I watched last night's game and I don't know what I expected to see. Lester was one of my favorite young players well before he first pitched at Fenway, so I knew that he would give it his all and probably give us a solid start. He's a great competitor. What I didn't...or couldn't predict were the emotions portrayed by him and his family over the course of the game. From watching his mother rock back and forth in her seat, half the time cupping her hands over her eyes and the other half peering over those hands to watch him pitch, you could really feel her nervousness and relief and fear and all those things. In the fourth inning, he let Cleveland load the bases and after working out of some trouble to get to 2 outs, he faced Grady Sizemore. Sizemore took him deep two innings before. Lester had been all over the place with his pitches in that inning and it certainly didn't feel like he was in complete control, but when he got Sizemore to two strikes and ultimately blew a 93mph fastball by Sizemore's swinging bat, you could feel the relief of much more than a simple recorded out in a ballgame. Lester yelled and pumped his fist, his mother threw her hands up on top of her head and look skyward and the whole family section hugged each other. I thought it was quite a moment, but I can't begin to imagine how they felt. Or how they felt after the sixth when they knew he wouldn't return to the mound, or after the ninth when it was assured that he had become the winning pitcher for that night.

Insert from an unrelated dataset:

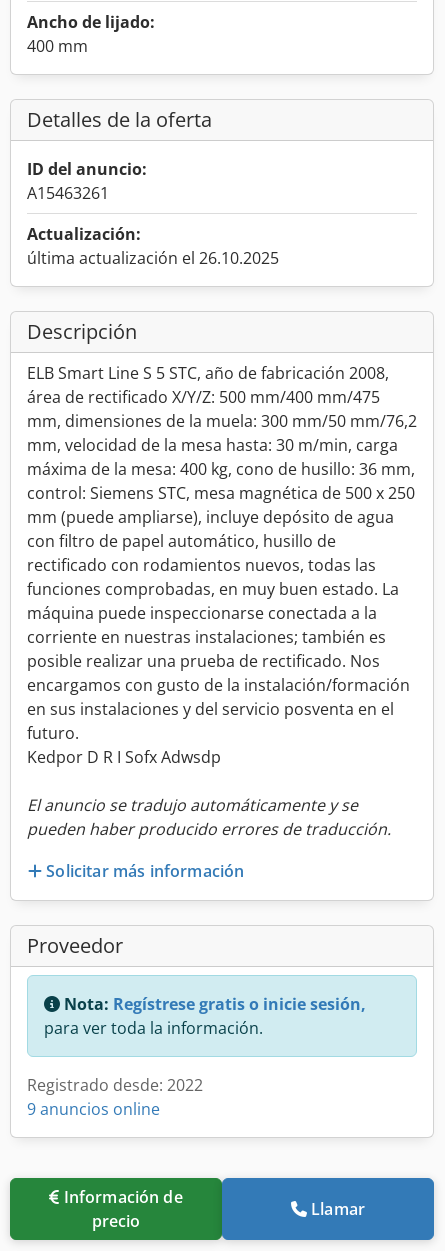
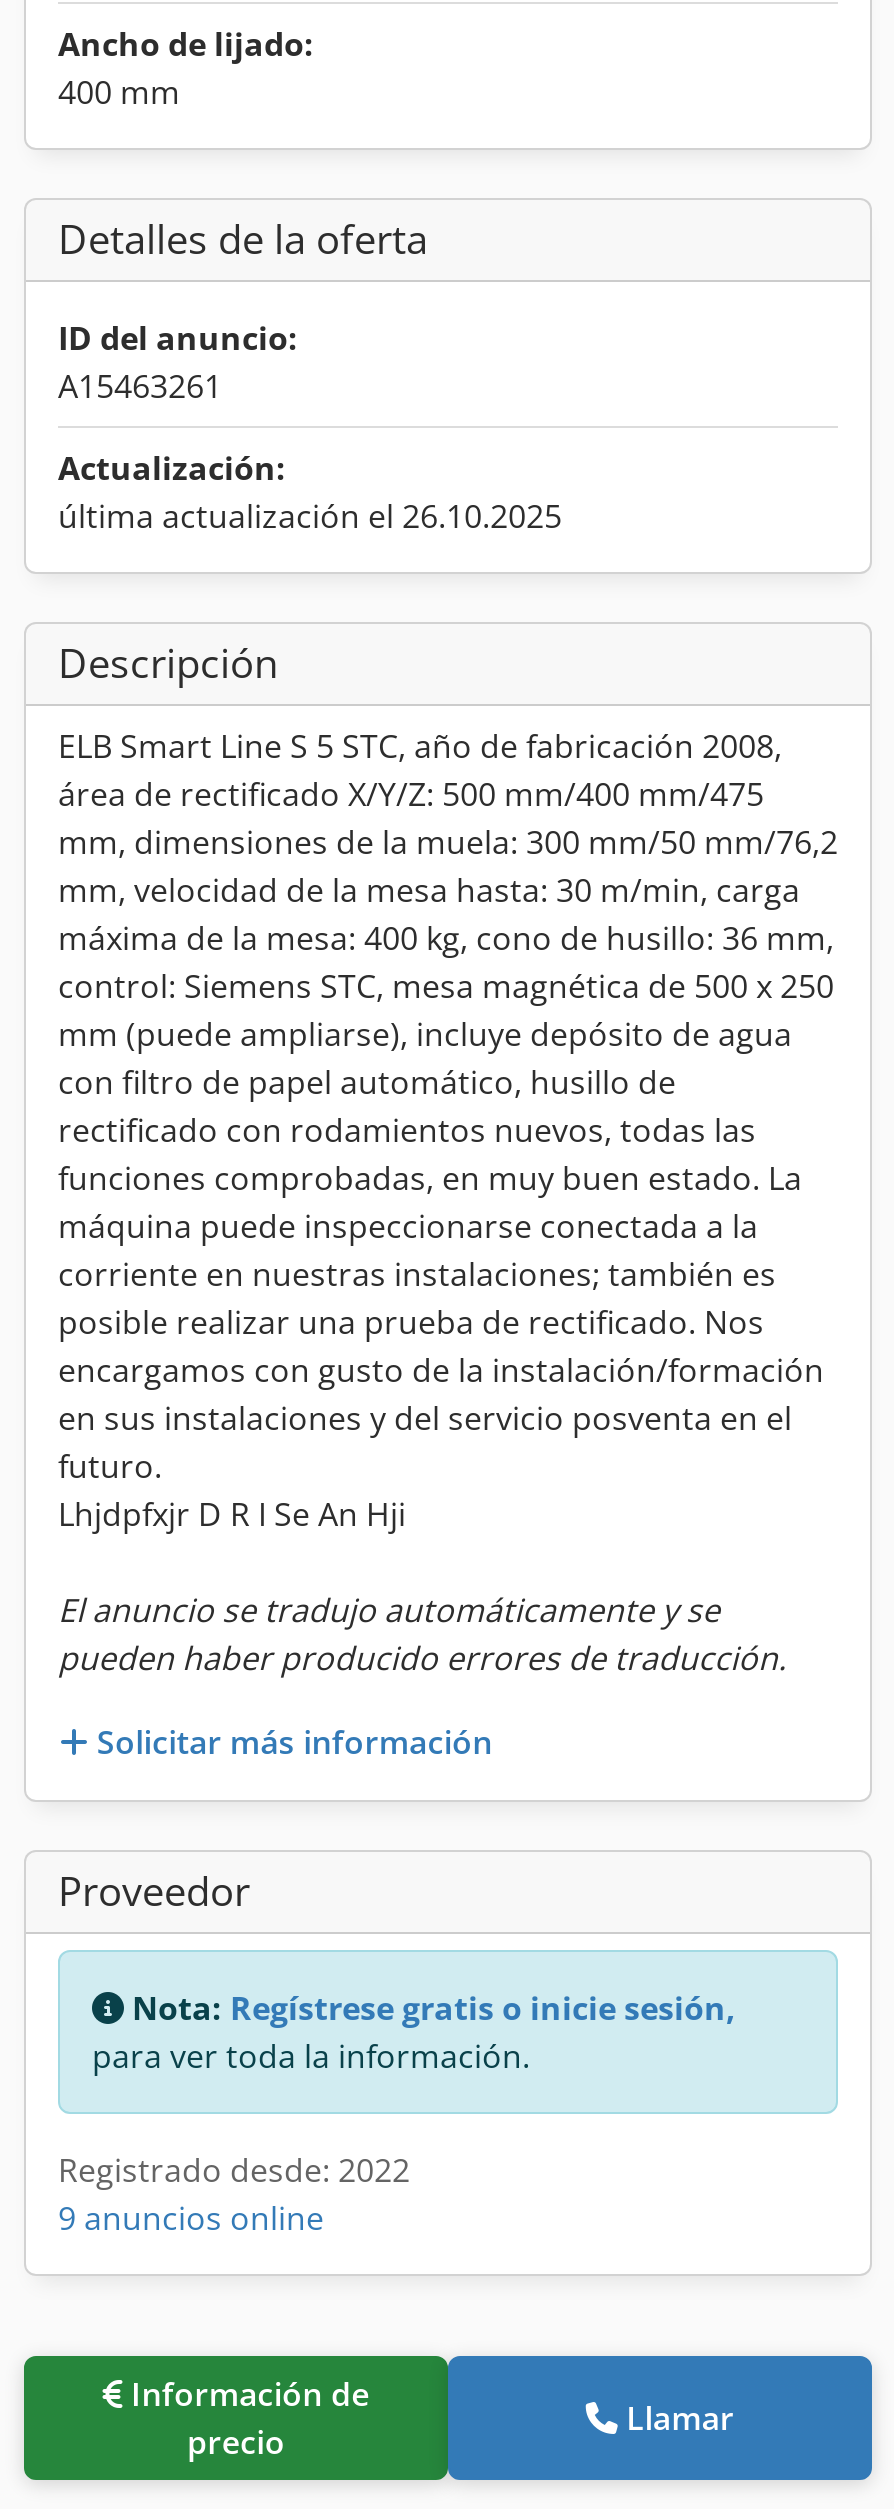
- Kedpor D R I Sofx Adwsdp
+ Lhjdpfxjr D R I Se An Hji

I know that the win in that ballgame didn't much matter to Jon or his family in the way that it used to. I appreciated the 'W' in the win column as much as everyone else, but I really appreciate the fact that Jon Lester is back in our rotation, as healthy as before but certainly a much different person than he ever was.
5 comments:
From a person who did battle cancer at only 18 years old, very well written piece today. Thanks!
Mon fils, you just made my day with this piece! This column should be published everywhere in New England, and beyond - wherever there are Red Sox fans. Beautiful, poignant, well-written. It pulls at your heartstrings. I felt good for Jon Lester during that game, and I wondered, as did you, what thoughts and emotions he was feeling. But I am most gratified with your insights in this piece. Thanks for a great read.
I love you more today than I did yesterday (and that was alot!).
Very well done.
Nice work, French.
I hope Lester realizes the effect and impact he has on the young ones following him. My seven year old and I were lucky enough to see him pitch his major league debut last year at Fenway (after waiting 8 hours for game to start). Ever since he's been in love with Lester. Even asking about where he's been this season.
Well, last night he sees Lester coming out, jumps off the couch and comes running into the kitchen 'Dad! Dad! Jon Lester is pitching tonight. He's back!'
He then perched himself on the couch and watched every pitch Lester threw. Even running to brush his teeth while the Sox were at bat (usually it's the other way around).
btw, I loved how Lester acted like this was no big deal and even after everything, he looked like he belonged out there. Cool as a cucumber.
On a sidenote, I would also like to say I love you more than I did yesterday, but that might be because you invited me out for drinks. What can I say, I'm easy.
well written gee. way to come back strong after the novel idea's piece that i loved.